EXERCISE DETAILS:
Output the whole listing exactly, with no pictures.

GIVEN DATA:
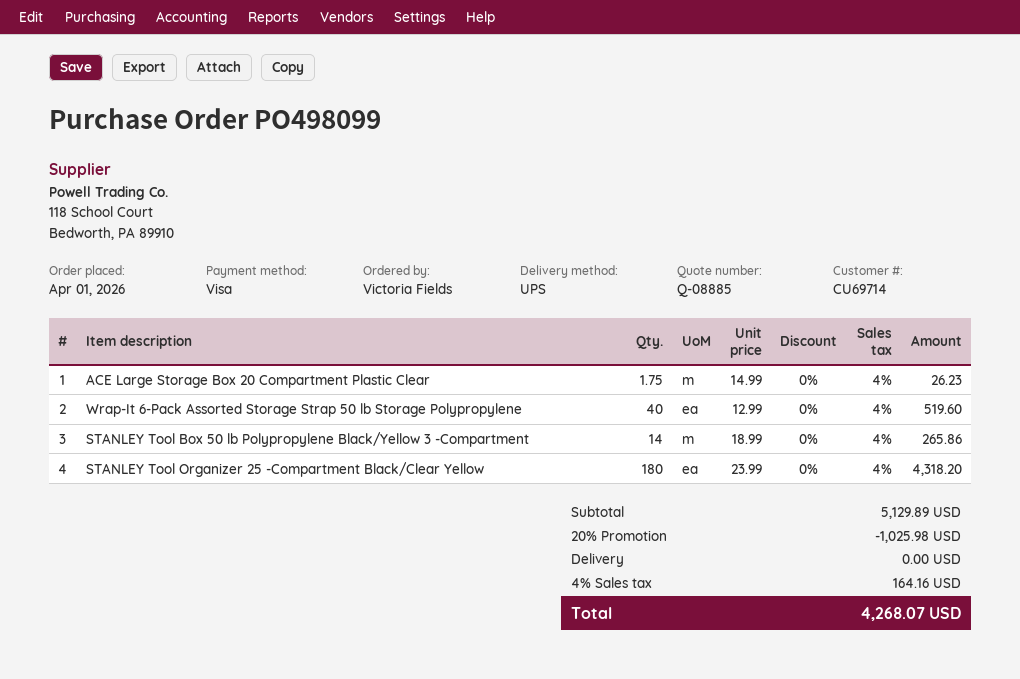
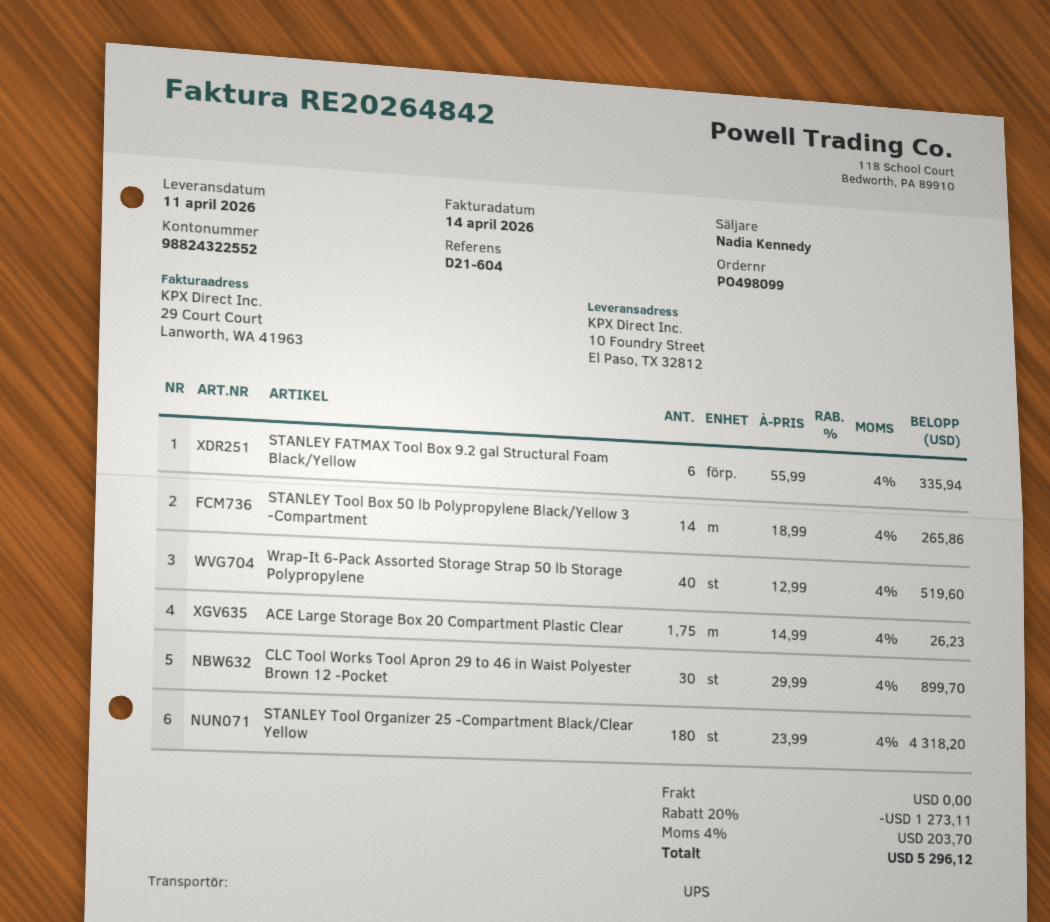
STANLEY FATMAX Tool Box 9.2 gal Structural Foam Black/Yellow: none -> 6 x 55.99 = 335.94
CLC Tool Works Tool Apron 29 to 46 in Waist Polyester Brown 12 -Pocket: none -> 30 x 29.99 = 899.70
discount: 20% = 1025.98 -> 20% = 1273.11
tax: 4% = 164.16 -> 4% = 203.70
total: 4268.07 -> 5296.12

ANSWER SPACE:
STANLEY FATMAX Tool Box 9.2 gal Structural Foam Black/Yellow: none -> 6 x 55.99 = 335.94
CLC Tool Works Tool Apron 29 to 46 in Waist Polyester Brown 12 -Pocket: none -> 30 x 29.99 = 899.70
discount: 20% = 1025.98 -> 20% = 1273.11
tax: 4% = 164.16 -> 4% = 203.70
total: 4268.07 -> 5296.12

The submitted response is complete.